Created by the London-based design studio Umbrellium, the Starling Crossing (short for the much more tongue-twisting STigmergic Adaptive Responsive LearnING Crossing) changes its layout, size, configuration, and other design factors based on who’s waiting to cross and where they’re going.

“The Starling Crossing is a pedestrian crossing, built on today’s technology, that puts people first, enabling them to cross safely the way they want to cross, rather than one that tells them they can only cross in one place or a fixed way,” the company writes. That means that the system—which relies on cameras and artificial intelligence to monitor both pedestrian and vehicle traffic—adapts based on road conditions and where it thinks a pedestrian is going to go.

Starling Crossing - overview from Umbrellium on Vimeo.

If a bike is coming down the street, for example, it will project a place for the cyclist to wait for the light in the crosswalk. If the person is veering left like they’re going to cross diagonally, it will move the light-up crosswalk that way. During rush hour, when there are more pedestrians trying to get across the street, it will widen to accommodate them. It can also detect wet or dark conditions, making the crosswalk path wider to give pedestrians more of a buffer zone. Though the neural network can calculate people’s trajectories and velocity, it can also trigger a pattern of warning lights to alert people that they’re about to walk right into an oncoming bike or other unexpected hazard.

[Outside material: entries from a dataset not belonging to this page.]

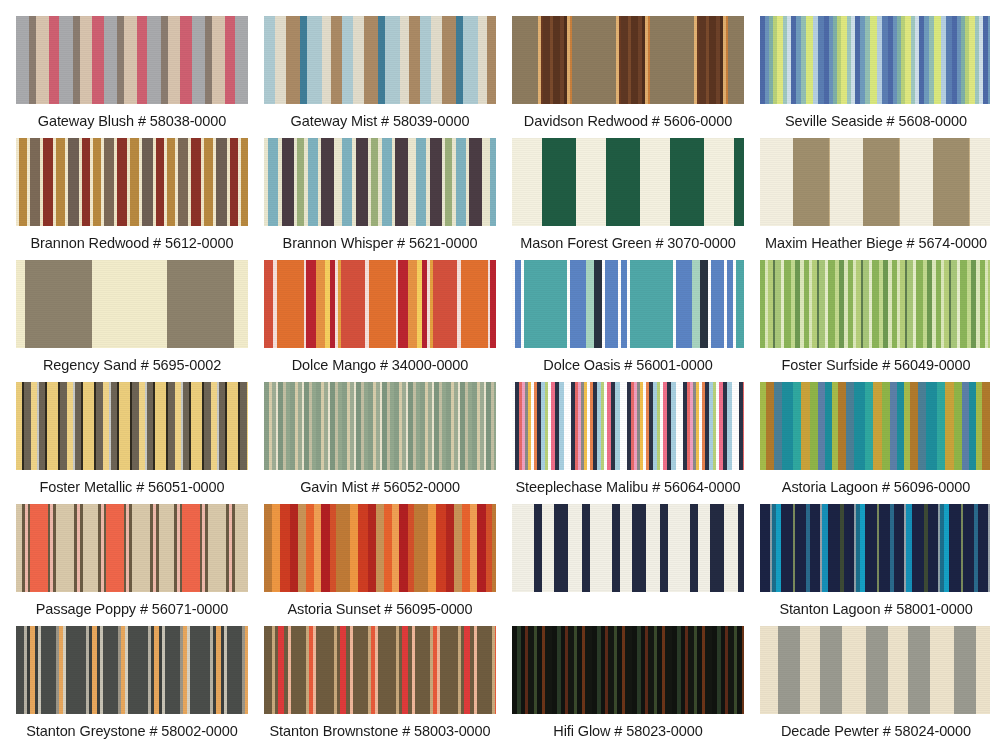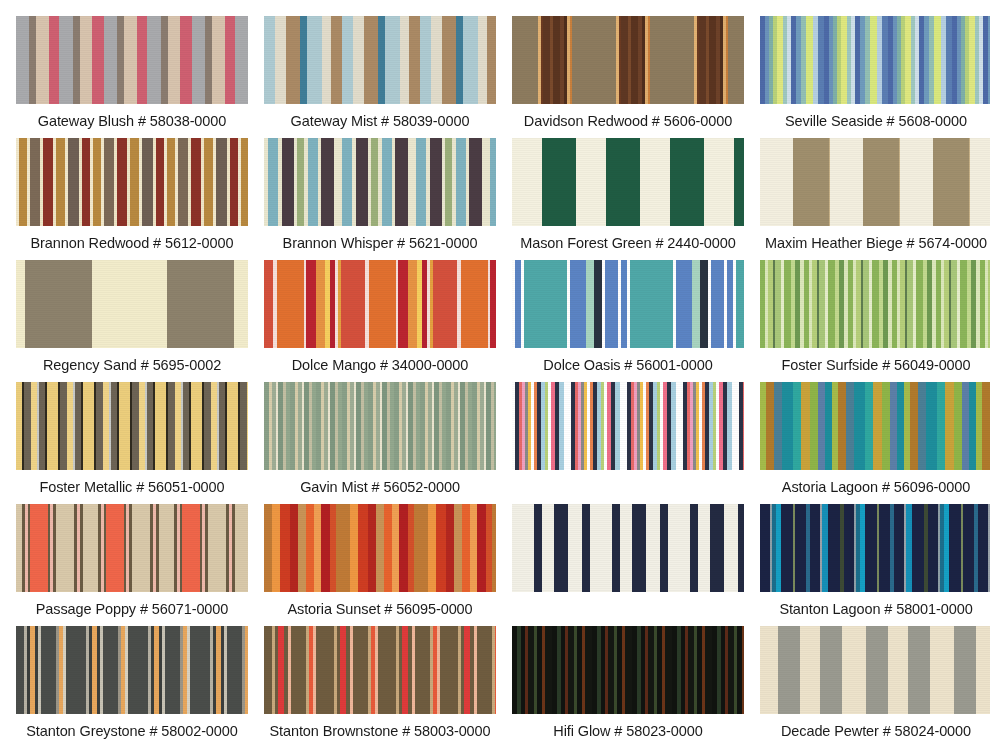--- a/index.html
+++ b/index.html
@@ -90,21 +90,21 @@
     <div class="swatch-cell">
       <div class="swatch-image weave" style="background: repeating-linear-gradient(90deg, rgb(242, 233, 205) 0px, rgb(242, 233, 205) 3px, rgb(184, 137, 63) 3px, rgb(184, 137, 63) 11px, rgb(242, 233, 205) 11px, rgb(242, 233, 205) 14px, rgb(124, 106, 87) 14px, rgb(124, 106, 87) 24px, rgb(239, 229, 198) 24px, rgb(239, 229, 198) 27px, rgb(141, 50, 40) 27px, rgb(141, 50, 40) 37px, rgb(239, 229, 198) 37px, rgb(239, 229, 198) 40px, rgb(184, 137, 63) 40px, rgb(184, 137, 63) 49px, rgb(242, 233, 205) 49px, rgb(242, 233, 205) 52px, rgb(111, 96, 84) 52px, rgb(111, 96, 84) 63px, rgb(239, 229, 198) 63px, rgb(239, 229, 198) 66px, rgb(141, 50, 40) 66px, rgb(141, 50, 40) 74px);"></div>
       <div class="swatch-label">Brannon Redwood # 5612-0000</div>
     </div>
     <div class="swatch-cell">
       <div class="swatch-image weave" style="background: repeating-linear-gradient(90deg, rgb(234, 231, 207) 0px, rgb(234, 231, 207) 4px, rgb(126, 178, 191) 4px, rgb(126, 178, 191) 14px, rgb(234, 231, 207) 14px, rgb(234, 231, 207) 18px, rgb(75, 60, 68) 18px, rgb(75, 60, 68) 30px, rgb(234, 231, 207) 30px, rgb(234, 231, 207) 33px, rgb(156, 176, 122) 33px, rgb(156, 176, 122) 40px, rgb(234, 231, 207) 40px, rgb(234, 231, 207) 44px, rgb(126, 178, 191) 44px, rgb(126, 178, 191) 54px, rgb(234, 231, 207) 54px, rgb(234, 231, 207) 57px, rgb(75, 60, 68) 57px, rgb(75, 60, 68) 70px, rgb(234, 231, 207) 70px, rgb(234, 231, 207) 74px);"></div>
       <div class="swatch-label">Brannon Whisper # 5621-0000</div>
     </div>
     <div class="swatch-cell">
       <div class="swatch-image weave" style="background: repeating-linear-gradient(90deg, rgb(244, 241, 224) 0px, rgb(244, 241, 224) 30px, rgb(31, 92, 67) 30px, rgb(31, 92, 67) 64px);"></div>
-      <div class="swatch-label">Mason Forest Green # 2440-0000</div>
+      <div class="swatch-label">Mason Forest Green # 3070-0000</div>
     </div>
     <div class="swatch-cell">
       <div class="swatch-image weave" style="background: repeating-linear-gradient(90deg, rgb(243, 239, 223) 0px, rgb(243, 239, 223) 33px, rgb(160, 143, 109) 33px, rgb(160, 143, 109) 69px, rgb(201, 179, 137) 69px, rgb(201, 179, 137) 70px);"></div>
       <div class="swatch-label">Maxim Heather Biege # 5674-0000</div>
     </div>
     <div class="swatch-cell">
       <div class="swatch-image weave" style="background: repeating-linear-gradient(90deg, rgb(242, 236, 203) 0px, rgb(242, 236, 203) 9px, rgb(141, 130, 108) 9px, rgb(141, 130, 108) 76px, rgb(242, 236, 203) 76px, rgb(242, 236, 203) 142px);"></div>
       <div class="swatch-label">Regency Sand # 5695-0002</div>
     </div>
     <div class="swatch-cell">
@@ -122,20 +122,21 @@
     <div class="swatch-cell">
       <div class="swatch-image weave" style="background: repeating-linear-gradient(90deg, rgb(236, 206, 124) 0px, rgb(236, 206, 124) 6px, rgb(47, 42, 30) 6px, rgb(47, 42, 30) 8px, rgb(109, 100, 85) 8px, rgb(109, 100, 85) 15px, rgb(240, 212, 136) 15px, rgb(240, 212, 136) 21px, rgb(201, 203, 200) 21px, rgb(201, 203, 200) 23px, rgb(109, 100, 85) 23px, rgb(109, 100, 85) 29px, rgb(47, 42, 30) 29px, rgb(47, 42, 30) 31px, rgb(236, 206, 124) 31px, rgb(236, 206, 124) 36px);"></div>
       <div class="swatch-label">Foster Metallic # 56051-0000</div>
     </div>
     <div class="swatch-cell">
       <div class="swatch-image weave" style="background: repeating-linear-gradient(90deg, rgb(138, 160, 136) 0px, rgb(138, 160, 136) 5px, rgb(215, 205, 171) 5px, rgb(215, 205, 171) 8px, rgb(159, 174, 149) 8px, rgb(159, 174, 149) 12px, rgb(236, 230, 208) 12px, rgb(236, 230, 208) 14px, rgb(127, 151, 128) 14px, rgb(127, 151, 128) 19px, rgb(195, 191, 163) 19px, rgb(195, 191, 163) 22px, rgb(147, 168, 142) 22px, rgb(147, 168, 142) 26px);"></div>
       <div class="swatch-label">Gavin Mist # 56052-0000</div>
     </div>
     <div class="swatch-cell">
       <div class="swatch-image weave" style="background: repeating-linear-gradient(90deg, rgb(255, 255, 255) 0px, rgb(255, 255, 255) 3px, rgb(43, 50, 71) 3px, rgb(43, 50, 71) 7px, rgb(232, 106, 106) 7px, rgb(232, 106, 106) 10px, rgb(240, 160, 191) 10px, rgb(240, 160, 191) 13px, rgb(138, 138, 138) 13px, rgb(138, 138, 138) 16px, rgb(242, 193, 78) 16px, rgb(242, 193, 78) 19px, rgb(255, 255, 255) 19px, rgb(255, 255, 255) 22px, rgb(232, 131, 79) 22px, rgb(232, 131, 79) 25px, rgb(43, 50, 71) 25px, rgb(43, 50, 71) 29px, rgb(168, 207, 224) 29px, rgb(168, 207, 224) 33px, rgb(184, 209, 122) 33px, rgb(184, 209, 122) 36px, rgb(255, 255, 255) 36px, rgb(255, 255, 255) 39px, rgb(239, 111, 138) 39px, rgb(239, 111, 138) 43px, rgb(43, 50, 71) 43px, rgb(43, 50, 71) 47px, rgb(168, 207, 224) 47px, rgb(168, 207, 224) 52px, rgb(255, 255, 255) 52px, rgb(255, 255, 255) 56px);"></div>
+      <div class="swatch-label">Steeplechase Malibu # 56064-0000</div>
     </div>
     <div class="swatch-cell">
       <div class="swatch-image weave" style="background: repeating-linear-gradient(90deg, rgb(165, 187, 74) 0px, rgb(165, 187, 74) 6px, rgb(176, 122, 44) 6px, rgb(176, 122, 44) 14px, rgb(75, 127, 150) 14px, rgb(75, 127, 150) 22px, rgb(29, 142, 156) 22px, rgb(29, 142, 156) 33px, rgb(47, 168, 160) 33px, rgb(47, 168, 160) 41px, rgb(201, 163, 58) 41px, rgb(201, 163, 58) 50px, rgb(143, 181, 72) 50px, rgb(143, 181, 72) 58px, rgb(92, 127, 168) 58px, rgb(92, 127, 168) 65px, rgb(29, 142, 156) 65px, rgb(29, 142, 156) 72px);"></div>
       <div class="swatch-label">Astoria Lagoon # 56096-0000</div>
     </div>
     <div class="swatch-cell">
       <div class="swatch-image weave" style="background: repeating-linear-gradient(90deg, rgb(217, 201, 170) 0px, rgb(217, 201, 170) 6px, rgb(107, 91, 67) 6px, rgb(107, 91, 67) 9px, rgb(239, 185, 171) 9px, rgb(239, 185, 171) 12px, rgb(107, 91, 67) 12px, rgb(107, 91, 67) 14px, rgb(240, 102, 74) 14px, rgb(240, 102, 74) 32px, rgb(107, 91, 67) 32px, rgb(107, 91, 67) 34px, rgb(239, 185, 171) 34px, rgb(239, 185, 171) 37px, rgb(107, 91, 67) 37px, rgb(107, 91, 67) 40px, rgb(217, 201, 170) 40px, rgb(217, 201, 170) 58px, rgb(107, 91, 67) 58px, rgb(107, 91, 67) 61px, rgb(239, 185, 171) 61px, rgb(239, 185, 171) 64px, rgb(107, 91, 67) 64px, rgb(107, 91, 67) 67px, rgb(217, 201, 170) 67px, rgb(217, 201, 170) 76px);"></div>
       <div class="swatch-label">Passage Poppy # 56071-0000</div>
     </div>
     <div class="swatch-cell">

All this is to say that the system adapts to the reality of the road and traffic patterns, rather than forcing pedestrians to stay within the confines of a crosswalk system that was designed for car traffic.

The prototype is currently installed on a TV studio set in London, not a real road, and it still has plenty of safety testing to go through before it will appear on a road near you. But hopefully this is the kind of road infrastructure we’ll soon be able to see out in the real world.